Work instructions => Reproduce each line from the records that holds "masked".

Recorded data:
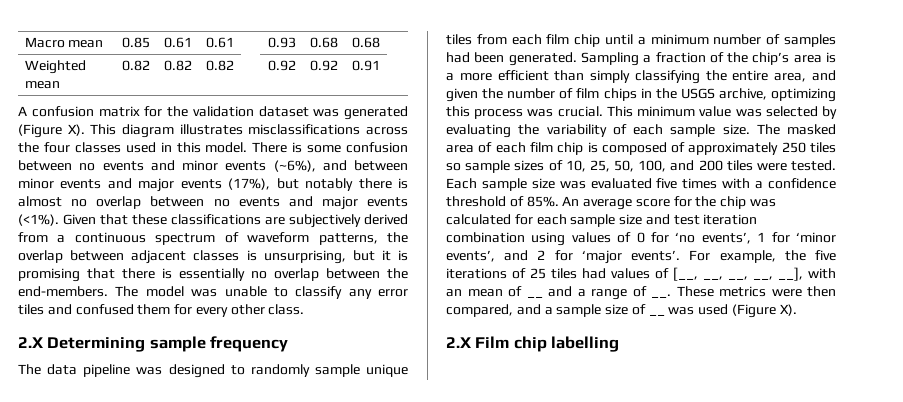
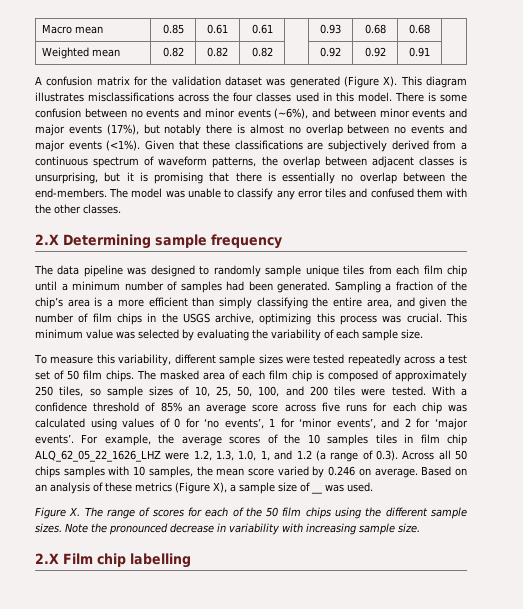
- The model was unable to classify any error tiles and confused them for every other class.
+ The model was unable to classify any error tiles and confused them with the other classes.
- This minimum value was selected by evaluating the variability of each sample size. The masked area of each film chip is composed of approximately 250 tiles so sample sizes of 10, 25, 50, 100, and 200 tiles were tested.
+ This minimum value was selected by evaluating the variability of each sample size.
+ To measure this variability, different sample sizes were tested repeatedly across a test set of 50 film chips. The masked area of each film chip is composed of approximately 250 tiles, so sample sizes of 10, 25, 50, 100, and 200 tiles were tested.
- Each sample size was evaluated five times with a confidence threshold of 85%. An average score for the chip was calculated for each sample size and test iteration combination using values of 0 for ‘no events’, 1 for ‘minor events’, and 2 for ‘major events’.
+ With a confidence threshold of 85% an average score across five runs for each chip was calculated using values of 0 for ‘no events’, 1 for ‘minor events’, and 2 for ‘major events’.
- For example, the five iterations of 25 tiles had values of [__, __, __, __, __], with an mean of __ and a range of __. These metrics were then compared, and a sample size of __ was used (Figure X).
+ For example, the average scores of the 10 samples tiles in film chip ALQ_62_05_22_1626_LHZ were 1.2, 1.3, 1.0, 1, and 1.2 (a range of 0.3). Across all 50 chips samples with 10 samples, the mean score varied by 0.246 on average. Based on an analysis of these metrics (Figure X), a sample size of __ was used.
+ Figure X. The range of scores for each of the 50 film chips using the different sample sizes. Note the pronounced decrease in variability with increasing sample size.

Exercise answer =>
- This minimum value was selected by evaluating the variability of each sample size. The masked area of each film chip is composed of approximately 250 tiles so sample sizes of 10, 25, 50, 100, and 200 tiles were tested.
+ To measure this variability, different sample sizes were tested repeatedly across a test set of 50 film chips. The masked area of each film chip is composed of approximately 250 tiles, so sample sizes of 10, 25, 50, 100, and 200 tiles were tested.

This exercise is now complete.